Increases on both days have been supported by extremely heavy volume buying with an all-time record of nearly 250 million shares changing hands by midday today.

The past performance of this product is not and should not be taken as an indication of future performance. Caution should be exercised in assessing past performance. This product, like all other financial products, is subject to market forces and unpredictable events that may adversely affect future performance.

Yesterday’s surge in AUZ’s share price prompted a query from the ASX, requesting the company to explain whether there was any information not released to the market that could account for the spike.

Ironically, it is the nature of the company’s response that has arguably been the catalyst for today’s rerating as it explains some comparisons that have been made of late which purportedly indicate that AUZ is substantially undervalued.

Australian Mines makes comparisons with Clean TeQ Holdings cobalt project

In responding to the ASX query, Australian Mines referred to a Macquarie Research report, which recently attributed a 12-month price target of $2.10 to Clean TeQ Holding (ASX:CLQ). The report valued CLQ’s Syerston project at $1.2 billion.

AUZ has reported to the market (most recently in an ASX announcement dated 6 September 2017), that the company’s North Queensland Sconi Project is similar to CLQ’s Syerston Project in areas such as resource tonnage, expected cobalt-nickel-scandium feed grade, geology, metallurgy and expected metal recoveries.
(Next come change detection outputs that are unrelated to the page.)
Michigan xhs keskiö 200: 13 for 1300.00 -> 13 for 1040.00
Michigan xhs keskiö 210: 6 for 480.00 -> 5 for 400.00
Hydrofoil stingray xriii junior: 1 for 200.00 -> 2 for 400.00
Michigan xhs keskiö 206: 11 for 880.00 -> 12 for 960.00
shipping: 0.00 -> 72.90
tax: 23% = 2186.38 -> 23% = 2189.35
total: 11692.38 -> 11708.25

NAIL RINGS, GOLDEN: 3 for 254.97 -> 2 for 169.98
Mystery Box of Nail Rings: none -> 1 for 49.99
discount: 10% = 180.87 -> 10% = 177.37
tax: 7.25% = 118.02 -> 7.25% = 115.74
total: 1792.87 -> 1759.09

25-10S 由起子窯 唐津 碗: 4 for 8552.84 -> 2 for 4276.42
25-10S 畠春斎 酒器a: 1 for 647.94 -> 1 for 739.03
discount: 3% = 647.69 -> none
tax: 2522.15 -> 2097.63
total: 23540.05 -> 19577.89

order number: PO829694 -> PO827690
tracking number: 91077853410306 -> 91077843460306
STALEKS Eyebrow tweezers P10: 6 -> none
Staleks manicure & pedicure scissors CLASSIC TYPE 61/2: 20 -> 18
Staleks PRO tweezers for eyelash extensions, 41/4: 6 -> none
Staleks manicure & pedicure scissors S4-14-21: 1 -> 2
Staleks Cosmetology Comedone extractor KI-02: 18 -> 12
Despite AUZ’s Sconi Project and Clean TeQ’s Syerston project being very similar, the former’s market capitalisation prior to the recent rerating represented about 10 per cent of CLQ’s market capitalisation. Even after the rerating that has occurred in recent days, AUZ’s market capitalisation is still well shy of CLQ’s.

AUZ’s management is of the view that the significant disparity between Australian Mines and CLQ’s market capitalisations appears to have created an arbitrage situation whereby investors can gain exposure to the cobalt-nickel market via AUZ at a material discount to its peers.

However AUZ is still a junior company and investors should seek professional financial advice if considering this stock for their portfolio.

AUZ also noted that discussions with investors attending the 121 Mining Investment conference in Hong Kong, were aware of the disparity in the two companies’ market capitalisations, and management suggested that this was attracting new investors to AUZ.